Abe seems to be responding to a proposal by opposition party Nippon Ishin no Kai, which wants to revise the constitution to guarantee free education. In a meeting with party chief Ichiro Matsui and legal adviser Toru Hashimoto on Dec. 24, the prime minister stressed that he needed the party’s cooperation and political expertise in achieving the agenda.

Nippon Ishin no Kai’s plan will cost Japan an estimated 5 trillion yen ($44 billion) a year. While it is almost impossible to secure such a large sum through the regular budgetary process, the government may legally be required to do so if the constitution explicitly guarantees free education.

Free tuition would be a boon to Abe’s own agenda as well. If it frees up the 5 trillion yen Japanese households spend yearly to send their children to school, they can use the cash elsewhere to help Japan overcome deflation. The government will be able to address deflation and change the constitution at the same time, while also coming up with an excuse for postponing its goal to achieve a primary surplus.

Abe found further support at an economic policy meeting on March 14. His guest, Nobel Prize-winning American economist Joseph Stiglitz, stressed the importance of investing in education while asserting that the Japanese debt load is not as grave as people thought. The Columbia University professor argued that the Bank of Japan should work with the government to cancel debt.

“Professor Stiglitz articulated what I have always wanted to say,” Abe said, welcoming the statement. He also echoed Stiglitz’s assessment that Japan’s fiscal situation did not call for much concern.

There it is: The goal was never that important, and now we have a new goal – free education – that takes precedence. So put a pin in the fiscal responsibility thing and we’ll revisit it later.
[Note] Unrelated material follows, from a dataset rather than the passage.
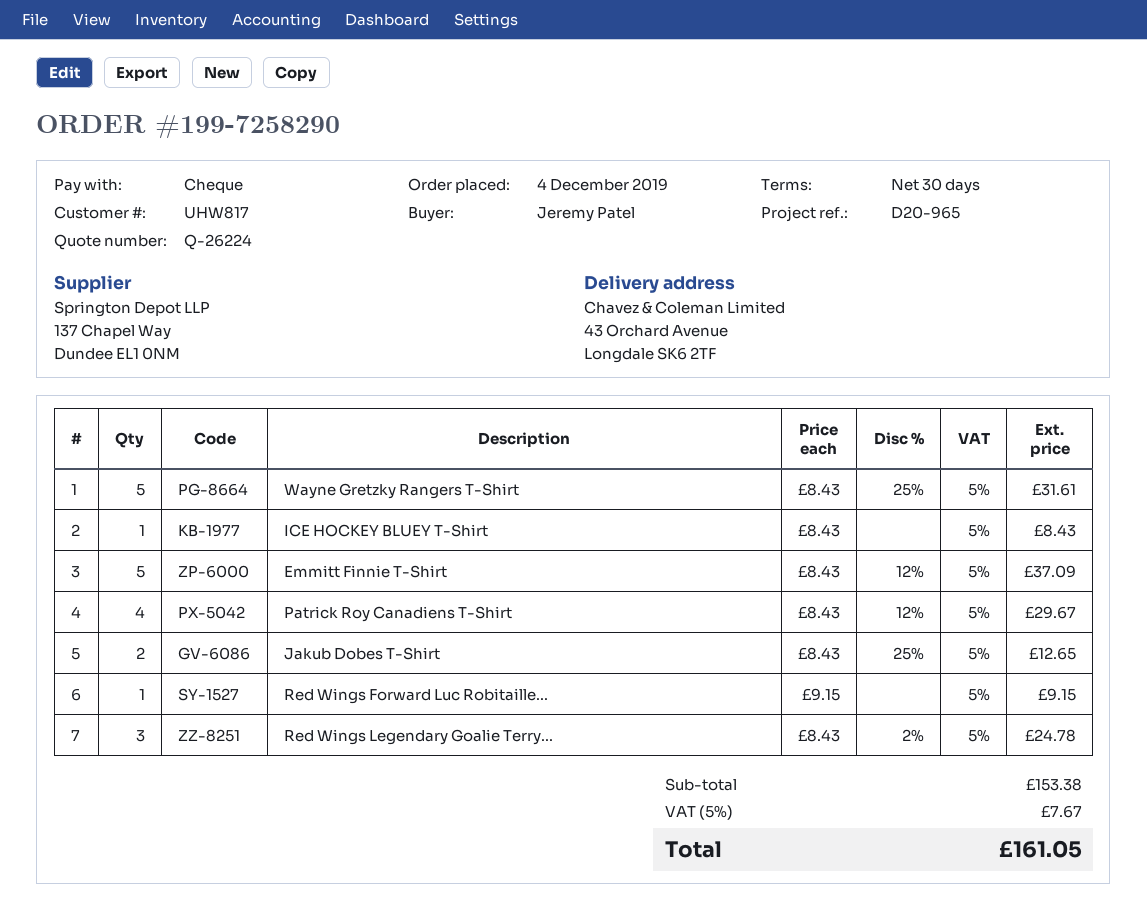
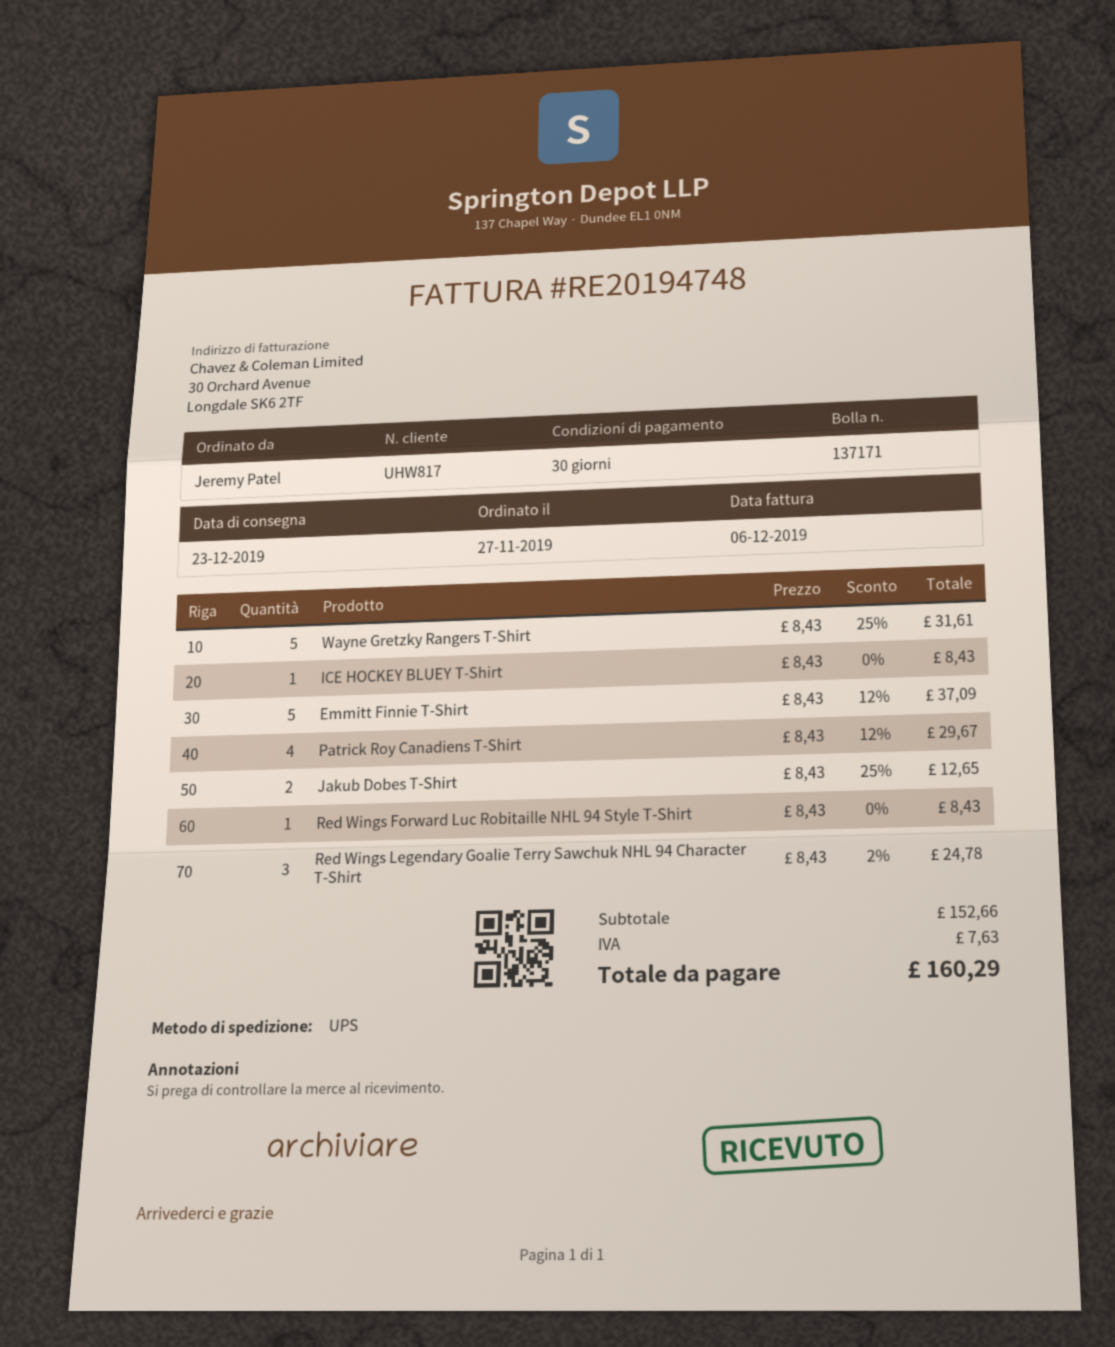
order date: 2019-12-04 -> 2019-11-27
Red Wings Forward Luc Robitaille...: 1 x 9.15 = 9.15 -> 1 x 8.43 = 8.43
subtotal: 153.38 -> 152.66
tax: 7.67 -> 7.63
total: 161.05 -> 160.29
This is pure and depressingly familiar — rationalization. Behaving with discipline turned out to be hard, so never mind. The consequences of which are the same as for a grossly overweight person who gives up trying to get in shape: a stroke, heart attack or some other catastrophe somewhere down the road. In financial terms this translates into massive cuts in public services, higher taxes, declining standards of living and eventually a financial crisis that starts in the mis-managed periphery and spreads to the core of the system.